Press threats rise as King takes a hammering

Press threats rise as King takes a hammering

A spate of reported attacks on Khmer editors and publishers has prompted Cambodia's

two journalist associations to call either for finding the culprits or recommend

members tone down attacks on the Royal family. Both claim that the attacks are politically

motivated.

A Ministry of Information source also recommends softening coverage of the Monarchy,

but claims that his hands are tied so long as Royal family members are involved in

the political arena. He discounts charges that attacks are the work of rival political

parties.

League of Cambodian Journalists (LCJ) president Chum Kanal says death threats against

journalists have increased since last year and has issued a "request" letter

to the King, Chea Sim and the two Prime Ministers beseeching them to protect journalists

from danger.

Kanal said that several publishers including himself and his son have repeatedly

received death threats in recent months.

On 7 February Sam Sari, publisher of Serey Pheap Khmer [New Khmer Liberty] newspaper,

reported being shot at from a distance when he and his wife and child were going

to breakfast in a Phnom Penh market.

The four assailants escaped in a car when the publisher and family fled into a crowd,

he said.

The publisher said he had received threats after printing only four issues of the

paper.

On the same day, on Street 51 near the Pasteur Institute, two unidentified men on

motorcycles fired two bullets at Pkay Prik (Morning Star) newspaper editor Sor Savan.

The two bullets narrowly missed his ear, according to a 9 February report sent to

the LCJ.

"So far, police have never arrested any attackers on our journalists and it

still continues and goes up and up," said Kanal.

Assailants operate in small groups, some visiting publishers at their homes and some

following them in the street, he said, alleging: "The threats are conducted

by persons from any political party who don't want freedom of expression."

Death threats have been on the increase since March last year, when most papers reported

on the Funcinpec party congress and exiled Prince Norodom Sirivudh. Things had calmed

down late last year but had increased recently, Kanal said.

The rise in threats to journalists follows a marked pattern of increased criticism

- often with great vitriol - of the King and Funcinpec leader Prince Norodom Ranariddh

in some newspapers in recent months, according to close observers of the Khmer press.

Khmer Journalist Association (KJA) president Pin Samkhon said newspaper attacks on

the King are wrong because the King has to be put above the law and has no power

to retaliate.

"Journalists should meet the King directly before they publish articles about

the King or the Royal family and they had better arrange an appointment to meet him

directly," he said.

Samkhon said he assumes journalists would be accepted to meet the King if they wished.

"I think journalists may have more chances to meet the King because His Majesty

is not as vicious as in the old days. Now he fully supports democracy, not like before

when no-one [could] speak against the King."

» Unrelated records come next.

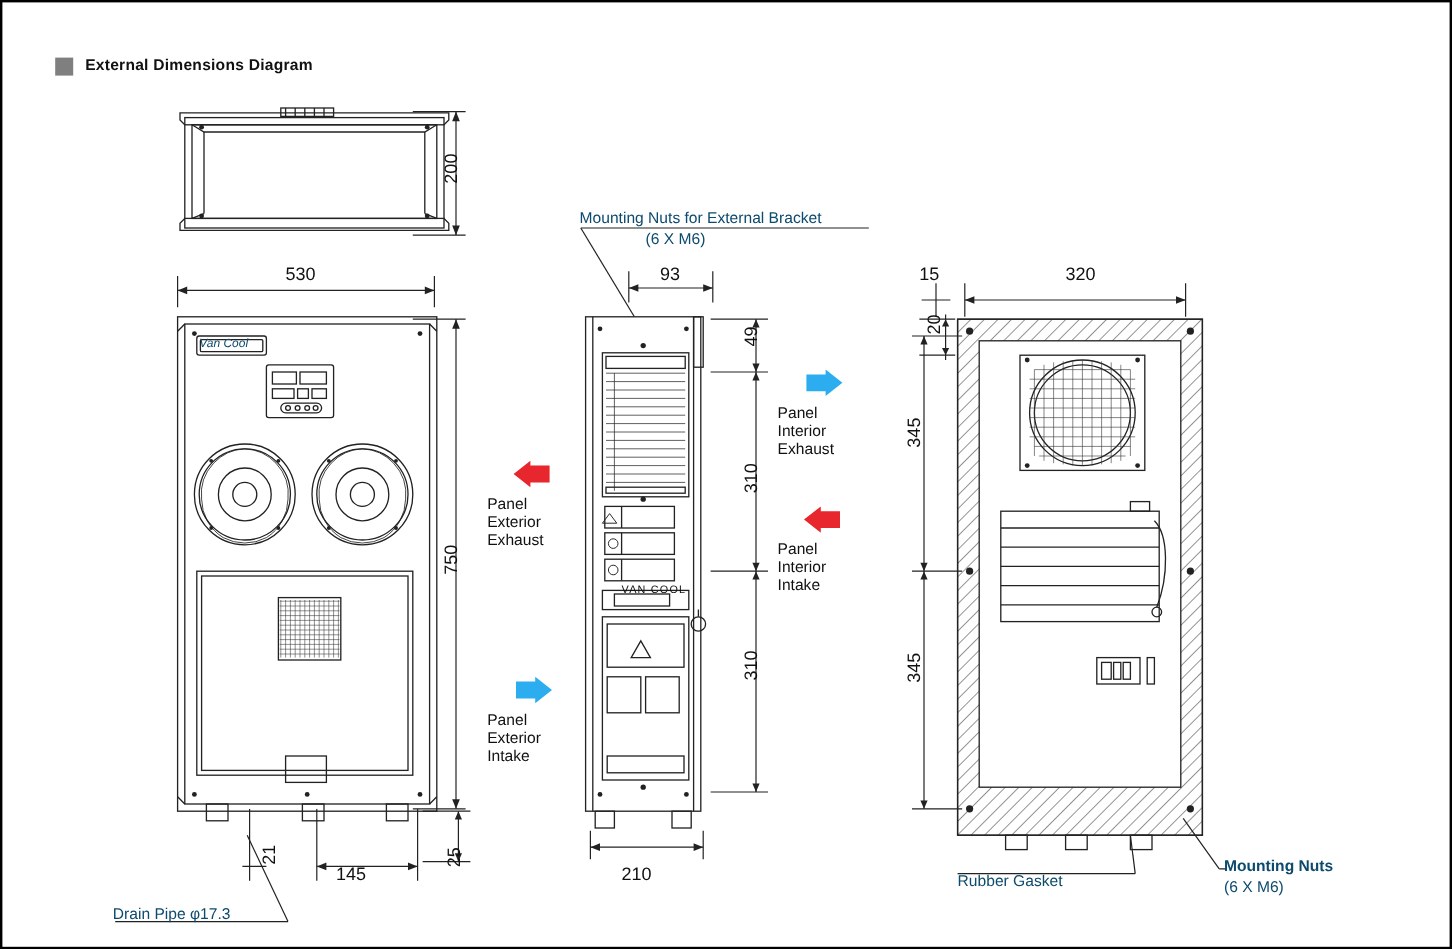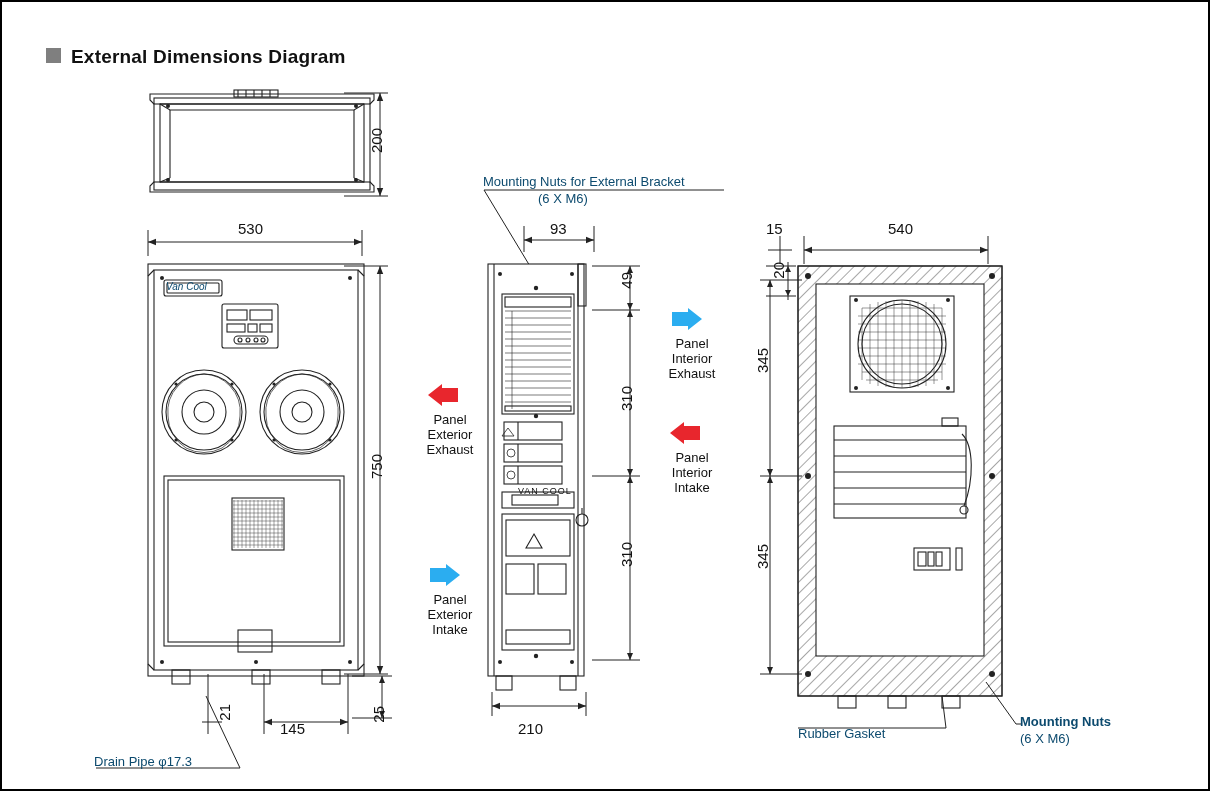--- a/index.html
+++ b/index.html
@@ -6,24 +6,24 @@
   body{
     width:1210px;height:791px;background:#ffffff;
     font-family:"Liberation Sans", sans-serif;
     color:#111;overflow:hidden;
   }
   #page{position:relative;width:1210px;height:791px;box-sizing:border-box;border:2px solid #000;background:#fff;}
   .abs{position:absolute;}
   .lbl{font-size:13px;line-height:15px;color:#0c4a6e;white-space:pre;}
   .dimtxt{font-size:15px;color:#111;}
   .vert{writing-mode:vertical-rl;transform:rotate(180deg);}
-  .ttl{font-size:19px;font-weight:bold;letter-spacing:.2px;}
+  .ttl{font-size:13px;font-weight:bold;letter-spacing:.2px;}
   .swatch{width:15px;height:15px;background:#7f7f7f;}
   svg{display:block;}
-  .arrow-lbl{font-size:13px;line-height:15px;text-align:center;}
+  .arrow-lbl{font-size:13px;line-height:15px;}
 </style>
 </head>
 <body>
 
 <div id="page">
 
   <div class="abs" style="left:44px;top:46px;">
     <div class="swatch"></div>
   </div>
   <div class="abs ttl" style="left:69px;top:44px;">External Dimensions Diagram</div>
@@ -418,21 +418,21 @@
         <line x1="22" y1="6" x2="22" y2="34"></line>
         <line x1="46" y1="6" x2="46" y2="34"></line>
         <line x1="230" y1="6" x2="230" y2="34"></line>
         <line x1="46" y1="20" x2="230" y2="20"></line>
         <line x1="10" y1="20" x2="34" y2="20"></line>
       </g>
       <path d="M46 20 l8 -3.2 l0 6.4 z" fill="#222"></path>
       <path d="M230 20 l-8 -3.2 l0 6.4 z" fill="#222"></path>
     </svg>
     <div class="abs dimtxt" style="left:764px;top:218px;">15</div>
-    <div class="abs dimtxt" style="left:886px;top:218px;">540</div>
+    <div class="abs dimtxt" style="left:886px;top:218px;">320</div>
   </div>
 
   <div class="abs">
     <svg class="abs" style="left:764px;top:258px;" width="34" height="44" viewBox="0 0 34 44">
       <g stroke="#222" stroke-width="1" fill="none">
         <line x1="0" y1="6" x2="30" y2="6"></line>
         <line x1="0" y1="36" x2="30" y2="36"></line>
         <line x1="22" y1="2" x2="22" y2="40"></line>
       </g>
       <path d="M22 6 l-3 6 l6 0 z" fill="#222"></path>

He charges that published attacks on the King are from a group of Khmer republicans

who support the CPP. "If journalists talk about politics and they have no evidence,

it shows it is merely a political party-supported paper not a real newspaper,"

he added.

Secretary of State of the Ministry of Information Khieu Kanharith (CPP) claimed that

some royalists have threatened the lives of republican journalists, but that the

newspapers have resumed publishing without any problems. The Ministry has requested

those editors to lower the tone of their attacks on the King.

Some newspapers critical of the King had told him that they based their articles

on newspapers from the republican Lon Nol time, "but I told them at that time

every one stood against the King...it was acceptable then," he says.

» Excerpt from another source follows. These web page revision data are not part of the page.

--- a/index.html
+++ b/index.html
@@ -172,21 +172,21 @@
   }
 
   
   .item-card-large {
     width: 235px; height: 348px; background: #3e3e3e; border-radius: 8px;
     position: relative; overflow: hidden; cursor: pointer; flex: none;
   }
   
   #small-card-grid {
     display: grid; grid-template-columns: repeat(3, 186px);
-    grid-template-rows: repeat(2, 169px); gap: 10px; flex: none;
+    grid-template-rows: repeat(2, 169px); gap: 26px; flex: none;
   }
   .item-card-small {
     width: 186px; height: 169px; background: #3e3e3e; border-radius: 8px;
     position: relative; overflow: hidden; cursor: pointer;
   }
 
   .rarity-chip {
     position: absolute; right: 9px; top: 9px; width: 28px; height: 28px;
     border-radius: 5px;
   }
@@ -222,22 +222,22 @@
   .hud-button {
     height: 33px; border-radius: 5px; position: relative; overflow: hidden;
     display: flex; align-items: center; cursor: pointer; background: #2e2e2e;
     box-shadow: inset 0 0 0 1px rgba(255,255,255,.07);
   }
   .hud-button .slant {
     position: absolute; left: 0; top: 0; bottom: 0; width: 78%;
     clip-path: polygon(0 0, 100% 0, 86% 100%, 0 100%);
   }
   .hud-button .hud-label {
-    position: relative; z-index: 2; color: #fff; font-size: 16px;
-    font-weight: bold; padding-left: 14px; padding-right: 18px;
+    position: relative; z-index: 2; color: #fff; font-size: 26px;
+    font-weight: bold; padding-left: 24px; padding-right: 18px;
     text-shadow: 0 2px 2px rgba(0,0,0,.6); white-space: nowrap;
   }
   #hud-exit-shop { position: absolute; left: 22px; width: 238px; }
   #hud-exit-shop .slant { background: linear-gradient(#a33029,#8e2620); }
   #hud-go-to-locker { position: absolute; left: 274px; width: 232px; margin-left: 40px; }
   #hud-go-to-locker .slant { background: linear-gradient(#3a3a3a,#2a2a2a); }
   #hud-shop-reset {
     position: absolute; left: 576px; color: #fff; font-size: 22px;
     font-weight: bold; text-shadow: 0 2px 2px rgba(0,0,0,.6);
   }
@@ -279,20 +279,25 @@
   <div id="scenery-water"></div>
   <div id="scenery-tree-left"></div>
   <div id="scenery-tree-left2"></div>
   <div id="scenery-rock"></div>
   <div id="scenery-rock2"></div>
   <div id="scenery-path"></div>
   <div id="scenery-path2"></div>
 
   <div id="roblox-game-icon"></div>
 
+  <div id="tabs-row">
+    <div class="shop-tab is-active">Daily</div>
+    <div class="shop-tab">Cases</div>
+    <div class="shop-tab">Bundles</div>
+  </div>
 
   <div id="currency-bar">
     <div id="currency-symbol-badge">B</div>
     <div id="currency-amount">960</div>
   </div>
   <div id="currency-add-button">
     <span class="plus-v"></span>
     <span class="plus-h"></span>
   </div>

He claimed the reason that the newspapers criticize the King is for symbolic reasons.

"They say the essence of the royalty is Funcinpec and many people are fighting

that party so they fight the King," he says. "Funcinpec uses the King as

their symbol, that's why from time to time the king has to take the hit.

"[But] for us it would be crazy to go against the King's wishes in this regard.

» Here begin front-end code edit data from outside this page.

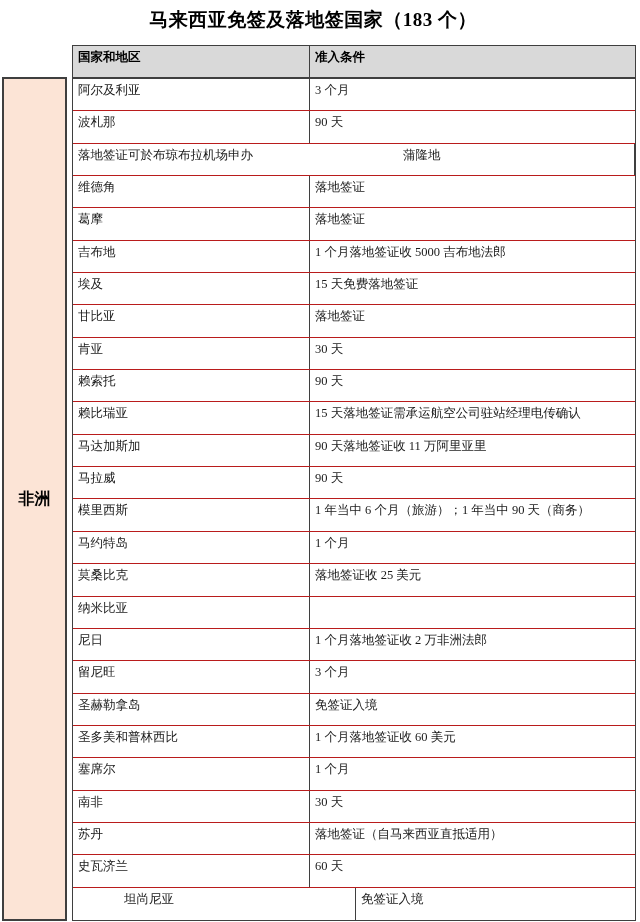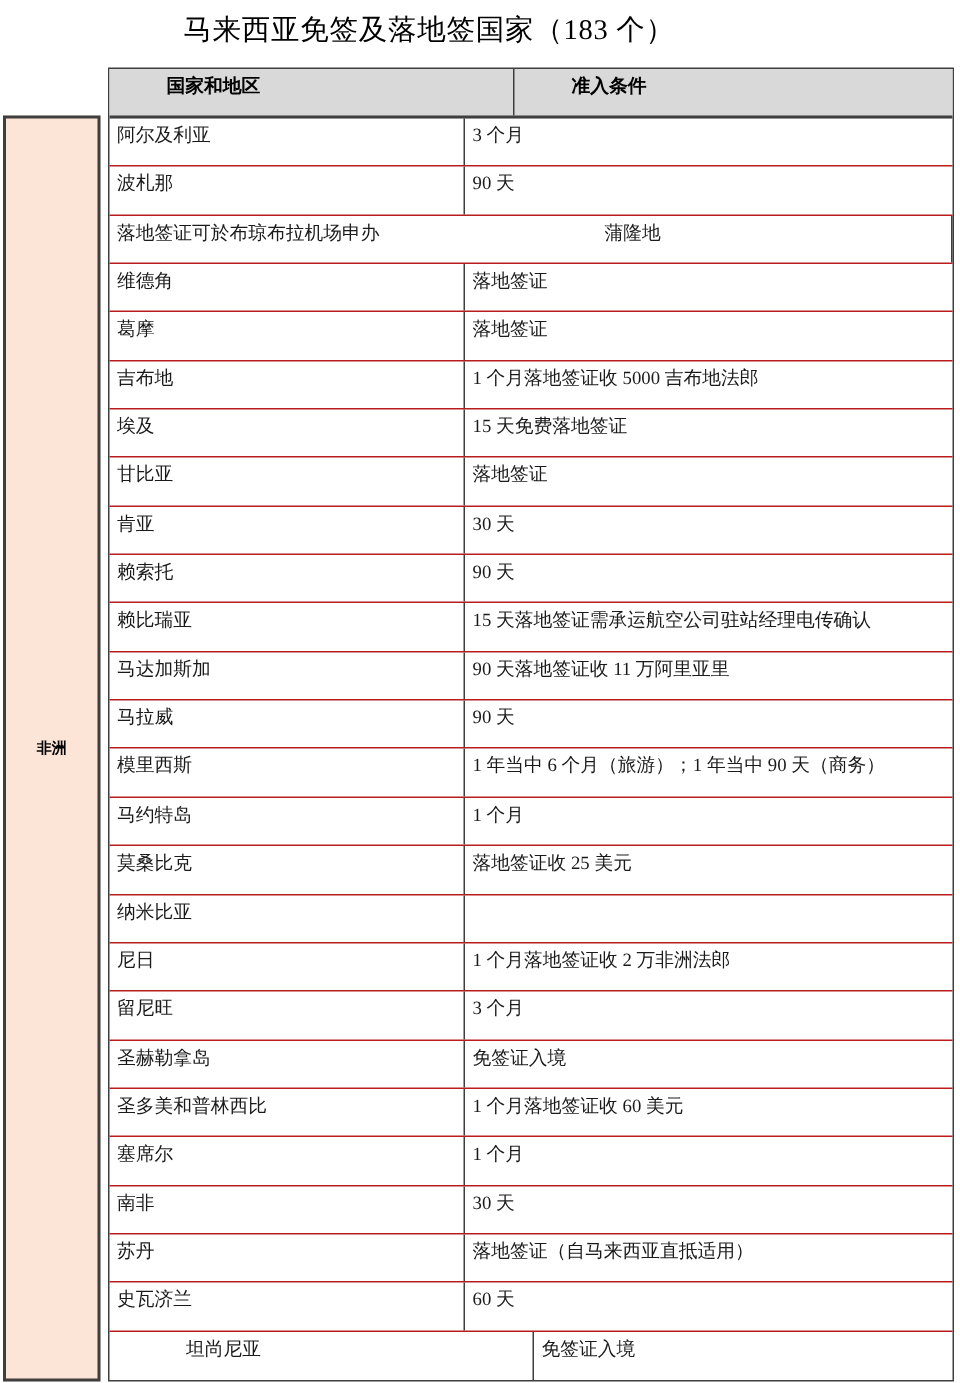--- a/index.html
+++ b/index.html
@@ -9,37 +9,38 @@
     position: relative;
     font-family: "Liberation Serif", "DejaVu Serif", serif;
     color: #1a1a1a;
     overflow: hidden;
   }
   .title {
     position: absolute;
     top: 7px; left: 0; width: 572px;
     text-align: center;
     font-size: 19px;
-    font-weight: normal;
+    font-weight: bold;
     color: #000;
     margin: 0;
     letter-spacing: 0.5px;
+    padding-left: 27px;
   }
   .region-col {
     position: absolute;
     left: 2px; top: 77px;
     width: 65px; height: 844px;
     box-sizing: border-box;
     background: #fce4d6;
     border: 2px solid #3f3f3f;
     display: flex;
     align-items: center;
     justify-content: center;
     font-weight: bold;
-    font-size: 10px;
+    font-size: 16px;
     color: #000;
   }
   .vtable {
     position: absolute;
     left: 72px; top: 45px;
     width: 564px;
     box-sizing: border-box;
     border: 1px solid #3f3f3f;
     background: #fff;
   }
@@ -63,21 +64,21 @@
     line-height: 15px;
     overflow: hidden;
     white-space: nowrap;
   }
   .c1 {
     width: 237px;
     border-right: 1px solid #3f3f3f;
     flex: none;
   }
   .c2 { flex: 1; }
-  .th { font-weight: bold; color: #000; margin-left: 33px; }
+  .th { font-weight: bold; color: #000; }
 </style>
 </head>
 <body>
 
 <h1 class="title">马来西亚免签及落地签国家（183 个）</h1>
 
 <div class="region-col">
   <span>非洲</span>
 </div>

That's why we have chosen to advise republican newspapers not to keep up their strong

attacks on the king."

Kanharith denied political party funding of newspapers with anti-royal tendencies.

"Republican newspapers are not CCP funded they are funded by Khmer-Americans,"

he charged. "Ninety-five percent of Cambodians in America are republicans."

He played down the severity of the situation, hinting that some of the attacks may

have been exaggerations and even possibly fabrications.

A Feb 19 letter sent to the King, National Assembly chairman Chea Sim and the two

Prime Ministers from the LCJ listed a total of nine journalists who have reportedly

been threatened recently.

The letter ends on a somber tone: "The words 'Happy New Year' and the sound

of 'good wishes for the new year' are just about to disappear. Three journalists

have been welcomed by blood. So what about from now until the end of 1997? Who can

guess what? How many more will be killed?"